Zimbabwe Steps Up Anti-AIDS Fight, Vice President Laments Lack of Funding
June 7, 2005
Friday in Harare, Zimbabwe's government unveiled a new HIV/AIDS policy strategy designed to stall the spread of the epidemic that claims at least 3,000 lives weekly and to decrease discrimination against HIV/AIDS patients. The plan aims to reduce the rate of HIV infection in the public and private sector, according to Public Service Commission Chairperson Mariyawanda Nzuwah.
The 17-page document lists 16 objectives that include providing HIV/AIDS education and avoiding worker transfers that separate spouses. The policy requires employers to create working conditions favorable to HIV/AIDS patients.
Zimbabwe has an infection rate of 24.6 percent, and about one person dies from AIDS-related illness every three minutes, according to the National AIDS Council.

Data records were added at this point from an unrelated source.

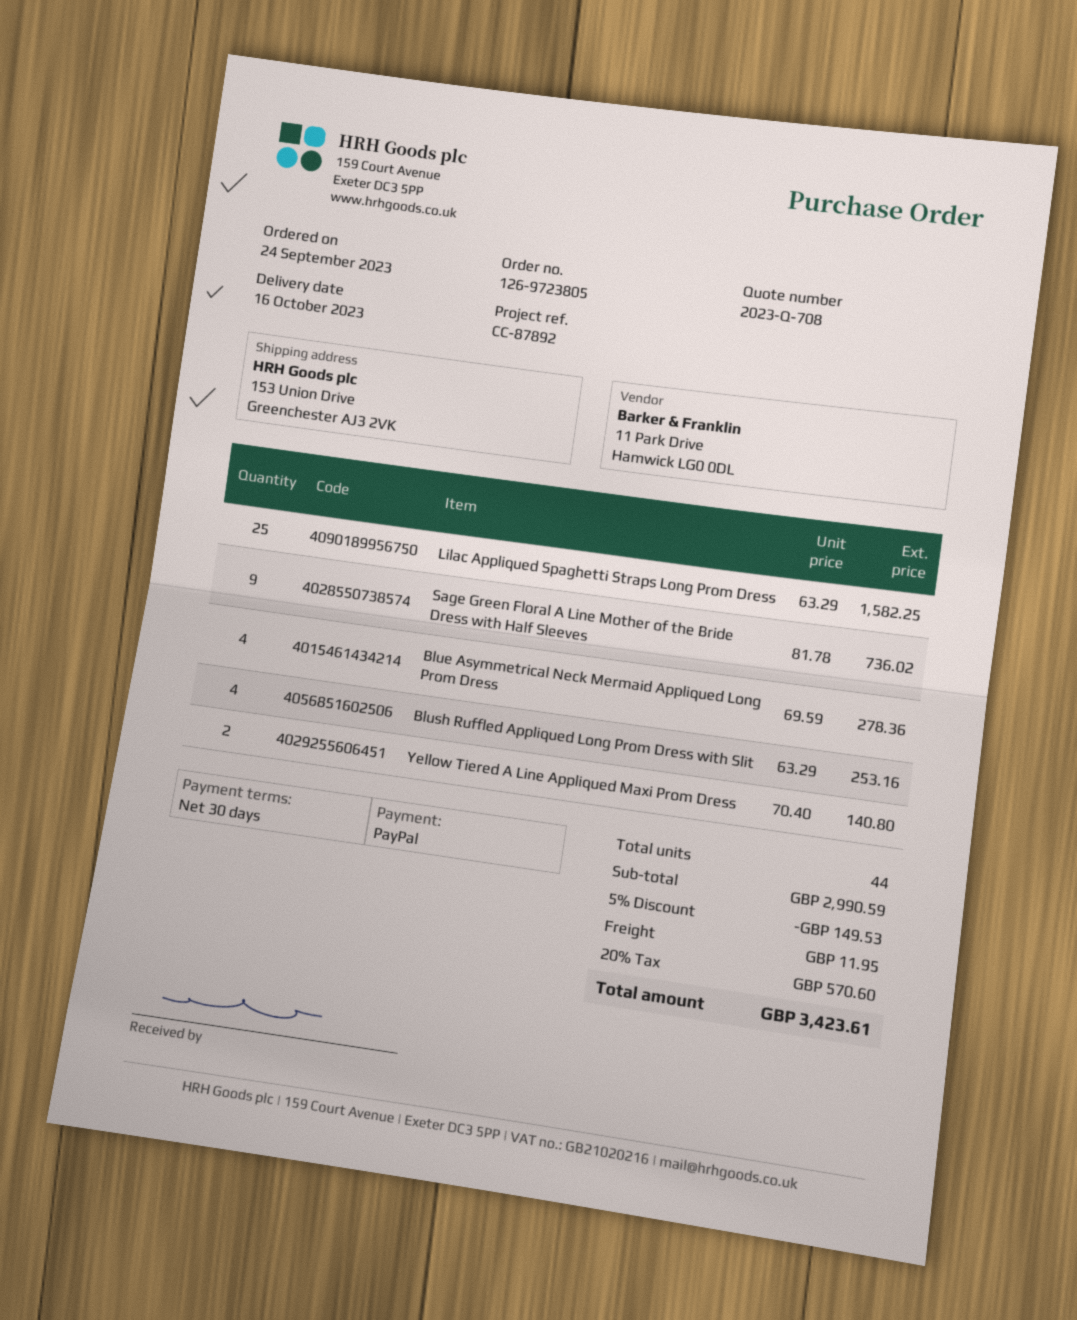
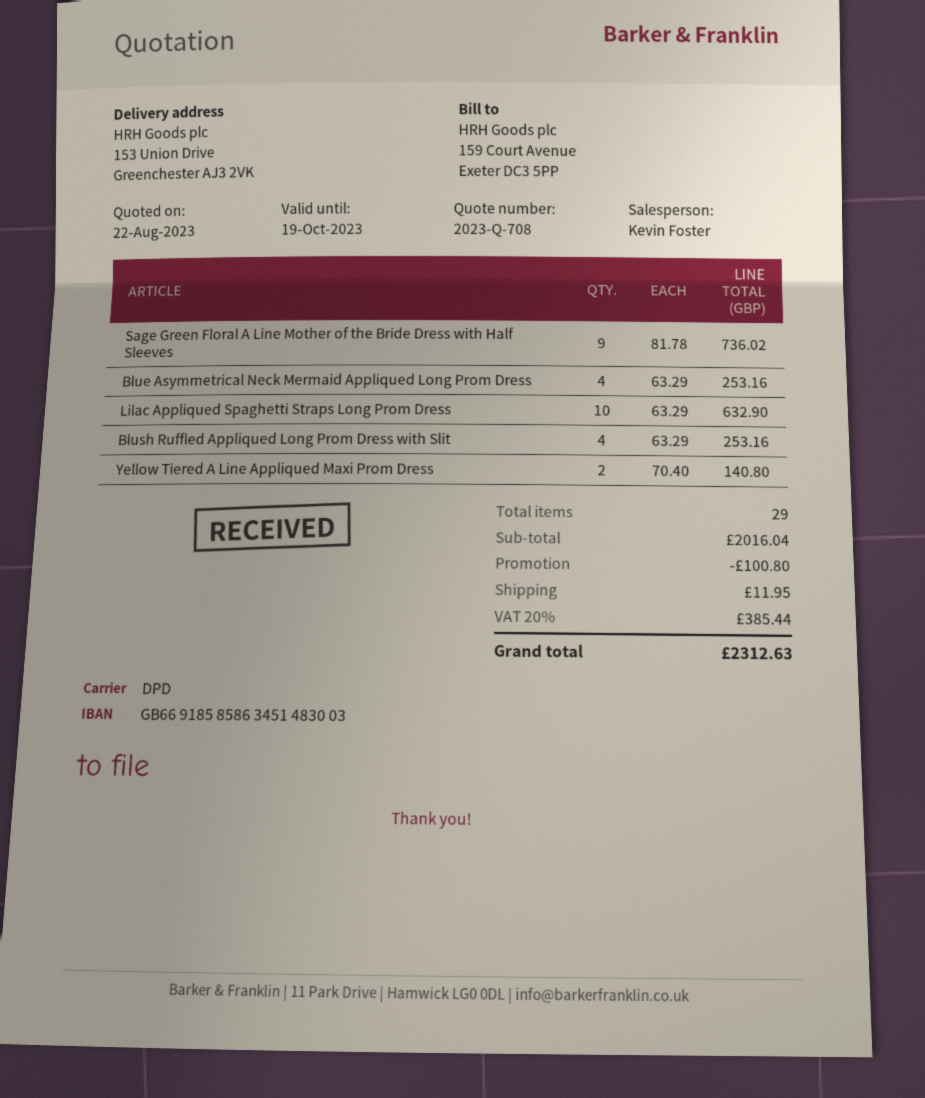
Lilac Appliqued Spaghetti Straps Long Prom Dress: 25 x 63.29 = 1582.25 -> 10 x 63.29 = 632.90
Blue Asymmetrical Neck Mermaid Appliqued Long Prom Dress: 4 x 69.59 = 278.36 -> 4 x 63.29 = 253.16
total quantity: 44 -> 29
subtotal: 2990.59 -> 2016.04
discount: 149.53 -> 100.80
tax: 20% = 570.60 -> 20% = 385.44
total: 3423.61 -> 2312.63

AIDS accounts for 70 percent of hospital bed occupancy.
The government collects a monthly levy from workers to fund HIV/AIDS projects, but a collapsing public health sector and dwindling donor funding because of strained relations between the Zimbabwean government and former Western benefactors compromise its battle against the disease. Vice President Joyce Mujuru acknowledges that Zimbabwe does not have enough money to fight HIV/AIDS.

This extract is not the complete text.